The Adjudication Committee’s work this year was very challenging, deciding on one paper out of four that each showed skilful analytical and theoretical orientations to a range of texts and contexts. All presentations were well argued, clearly focused, and appropriately paced. In diverse ways, moreover, all papers pointed to urgent interventions against deployments of reductive “taxonomies” (to borrow a term from one of our presentations) to fix person and place, type and time. Our presenters capably responded to many post-presentation questions posed. And, the Committee agreed that it was easy to imagine all four papers being developed for publication.

Miriam’s work was felt by all members of the committee to be excellent, satisfying holistically the range of criteria used to select the winning paper. The theoretical foundations presented were very well-formed, the textual analysis articulated original insights into generative writing, narration, and cataloguing-through-colloquy that interrupt the temporal and generic enclosures within which the subject-object of war and terror are (carcerally) held. In her polished delivery, effective use of learning aids as clarifying tools, and ready ability to field questions, Miriam showed her considerable abilities. Her work combined granular textual readings with a broad-level engagement concerning how the novel-format may enable proliferating representations of moments-in-moments.  

In the same spirit of collegiality shown by our panellists, we also want to highlight the notable contributions made by Miriam’s fellow presenters on the Graduate Student Prize Panel.

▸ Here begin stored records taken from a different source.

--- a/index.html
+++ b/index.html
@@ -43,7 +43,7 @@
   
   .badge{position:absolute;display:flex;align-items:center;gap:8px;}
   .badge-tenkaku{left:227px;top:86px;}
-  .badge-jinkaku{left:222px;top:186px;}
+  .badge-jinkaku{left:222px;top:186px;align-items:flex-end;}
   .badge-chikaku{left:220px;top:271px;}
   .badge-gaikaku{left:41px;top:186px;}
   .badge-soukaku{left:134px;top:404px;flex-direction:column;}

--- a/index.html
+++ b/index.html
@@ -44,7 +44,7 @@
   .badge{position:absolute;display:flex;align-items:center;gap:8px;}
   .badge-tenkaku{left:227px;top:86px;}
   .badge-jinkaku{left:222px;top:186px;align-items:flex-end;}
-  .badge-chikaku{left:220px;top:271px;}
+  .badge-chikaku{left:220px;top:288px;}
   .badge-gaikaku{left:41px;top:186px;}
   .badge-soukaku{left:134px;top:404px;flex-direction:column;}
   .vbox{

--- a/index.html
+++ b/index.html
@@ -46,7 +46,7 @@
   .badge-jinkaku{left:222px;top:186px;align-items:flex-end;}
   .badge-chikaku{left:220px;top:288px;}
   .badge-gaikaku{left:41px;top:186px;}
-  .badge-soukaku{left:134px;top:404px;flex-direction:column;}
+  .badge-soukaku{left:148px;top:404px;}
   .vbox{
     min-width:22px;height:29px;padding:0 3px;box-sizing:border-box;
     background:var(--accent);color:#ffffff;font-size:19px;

Jumoke’s paper pursued fascinating lines of inquiry. The Adjudication Committee felt that the theoretical framing of the project was compelling, and we eagerly look forward to future iterations of her work as it continues to shape sustained readings of her chosen primary text/s. We felt that her synthesis of ubuntu with literary representations of war, trauma and hate/ “negative emotions” opens new vistas for her own research as well as those of future scholars. The Adjudication Committee also noted how capably Jumoke engaged with questions, both from the audience and from her fellow panellists, in the Q & A session, enabling her to provide further insights into her reading of Heroes.

Jonathan’s excellent paper presented an original approach to the representation of refugee life, affirming temporal dynamism over emplaced stasis. The linkage between textual form and temporal dynamics was felt to be immediately interesting, especially in the ways Jonathan’s reading problematized received understandings of temporal motion and in his analysis of generative time in the formal structure of graphic text in Kate Evans’ work. The Adjudication Committee also commented on Jonathan’s well-paced delivery and his skilful close reading of presentation slides. The selection of visual images he included in them concretized, and amplified, his argument about the world-making capacities of the refugees in the face of conditions often understood, in biopolitical readings, to render them disposable and perpetually out of place/in limbo.

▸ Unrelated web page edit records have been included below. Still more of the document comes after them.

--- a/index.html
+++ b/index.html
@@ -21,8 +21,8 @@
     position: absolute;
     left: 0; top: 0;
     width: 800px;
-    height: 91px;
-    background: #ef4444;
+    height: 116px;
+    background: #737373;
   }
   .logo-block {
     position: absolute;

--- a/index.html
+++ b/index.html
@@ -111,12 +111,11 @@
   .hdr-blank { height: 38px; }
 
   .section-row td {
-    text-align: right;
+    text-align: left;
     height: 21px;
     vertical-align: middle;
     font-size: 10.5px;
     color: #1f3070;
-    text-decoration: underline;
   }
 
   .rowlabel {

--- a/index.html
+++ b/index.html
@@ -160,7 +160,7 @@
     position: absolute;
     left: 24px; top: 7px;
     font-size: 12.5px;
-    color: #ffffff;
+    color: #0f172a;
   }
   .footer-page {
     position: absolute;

Thomas’s paper and theoretical insights are remarkable, the work of a scholar of considerable promise. His paper showed top-notch analytical skills and a well-developed capacity for synthesis. The reparative model out of which he has developed nuanced readings successfully indicates ways to move beyond oversimplified binaries and absolute enclosures of oppositional thinking to a broader critique by means of which the “alternative” may be re-imagined. Thomas’ reading skills are both strong and subtle, and his work will likely find a ready and appreciative audience.

Once more, we extend congratulations to all our panellists, and to Miriam for her significant contribution to the conference.